+
An Excerpt from the Chapter "The Prayer of the Body"
Before Christ died he literally gave us his sacramental body in his own hands. Day after day he is born in the consecrated hands of the priest ; in a man's hands he is lifted up and offers himself to the Father. It is fitting, then, that so often our offering of self through the body must be made literally with our hands.
Caryll Houselander |
What an expression of himself a man's hands are. When he comes to die, what a story his hands tell. They have taken on the shape and colour and texture of his work. They are the story of his life. When Madame Curie lay dead, the most beautiful testimonial to her life's work was in her hands lying simply on the coverlet, scarred with burns of radium.
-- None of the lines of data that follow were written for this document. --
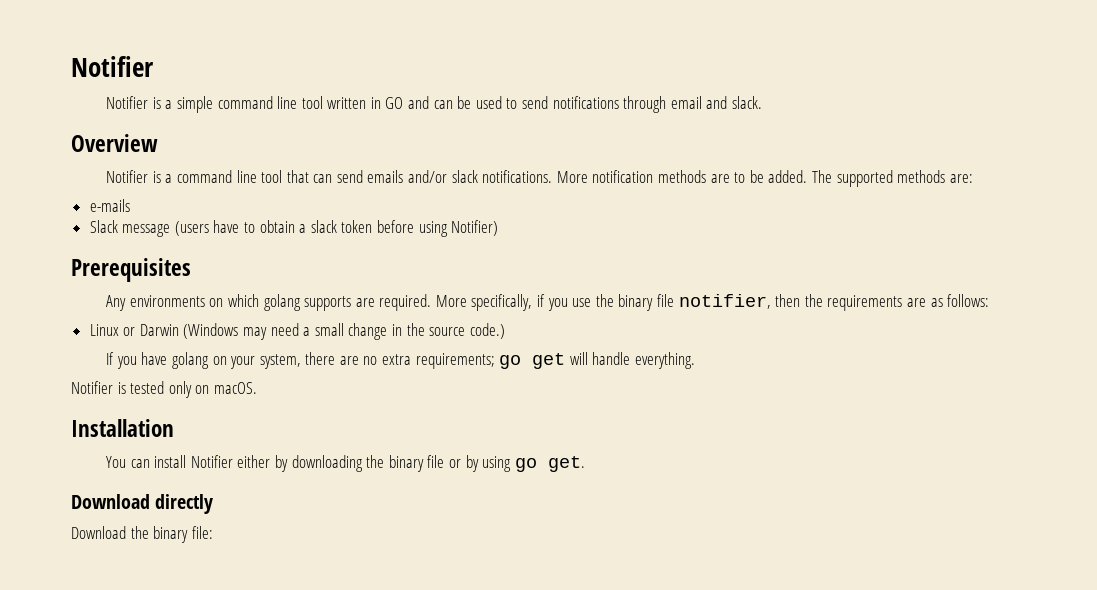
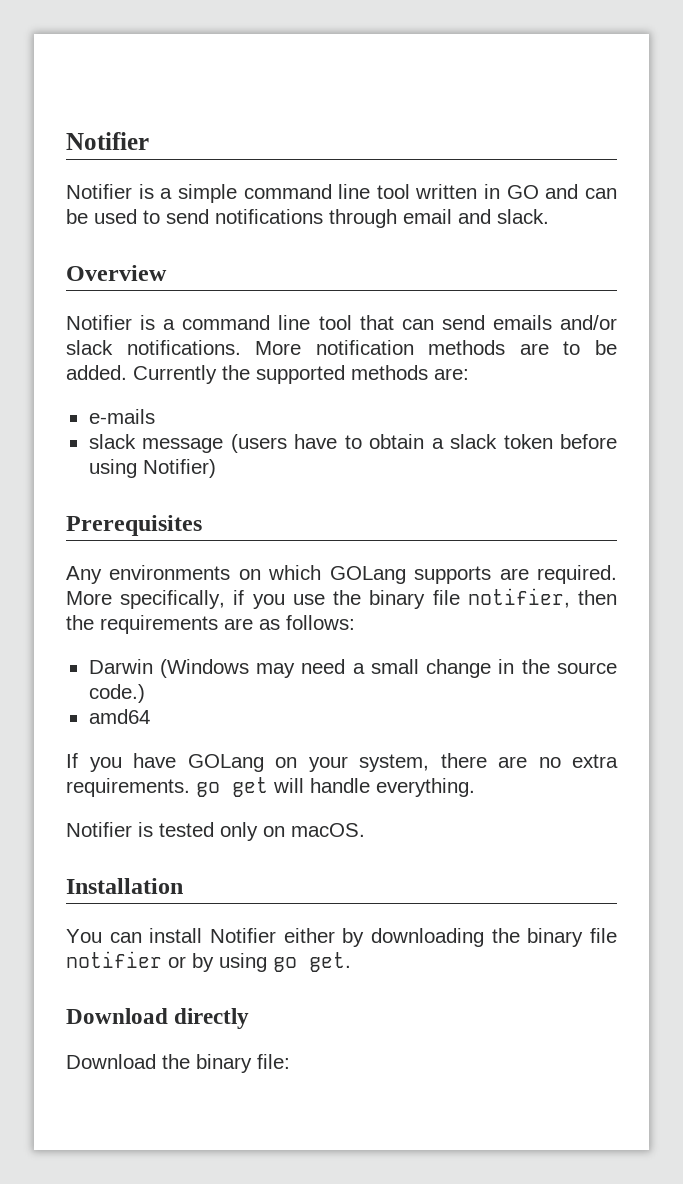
[811,170,832,183] The -> [133,365,250,384] Currently the
[89,220,118,233] Slack -> [88,434,136,449] slack
[263,294,301,311] golang -> [329,566,406,584] GOLang
[89,324,136,336] Linux or -> (355, 622) none
(505, 331) none -> [88,709,150,724] // amd64
[171,352,209,369] golang -> [187,754,264,772] GOLang
[415,353,495,369] requirements; -> [66,778,190,797] requirements.
(445, 461) none -> [66,951,162,968] notifier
Long before Christ gave us his body in his own hands they were hardened by toil, beautiful with the line and muscle and sinew of the hands of an artisan, and hollowed out by the wooden mallet to cup the chalice and hold the nail. But in the consummation of his self-giving, these hands which had given in so many ways were helpless, fastened back, immovable, to a plank.
At that moment his body was broken, the heart was broken, the flesh and blood separated. Every day the suffering of the Lord's body is shown in the breaking of the bread.
Sooner or later, our prayer of the body too becomes the helpless hands, the falling away of self, the breaking of the bread. Sickness, old age, death ; these must come, and when they come it seems that our service is ended. There is exhaustion which makes it first an effort, then an impossibility, to lift the hand up to make the sign of the cross; no more liturgical acts in daily life, gestures and symbols that worship God and give Christ's love to men.
Everything falls away from us, even memories— even the weariness of self. This is the breaking of the bread, the supreme moment in the prayer of the body, the end of the liturgy of our mortal lives, when we are broken for and in the communion of Christ's love to the whole world.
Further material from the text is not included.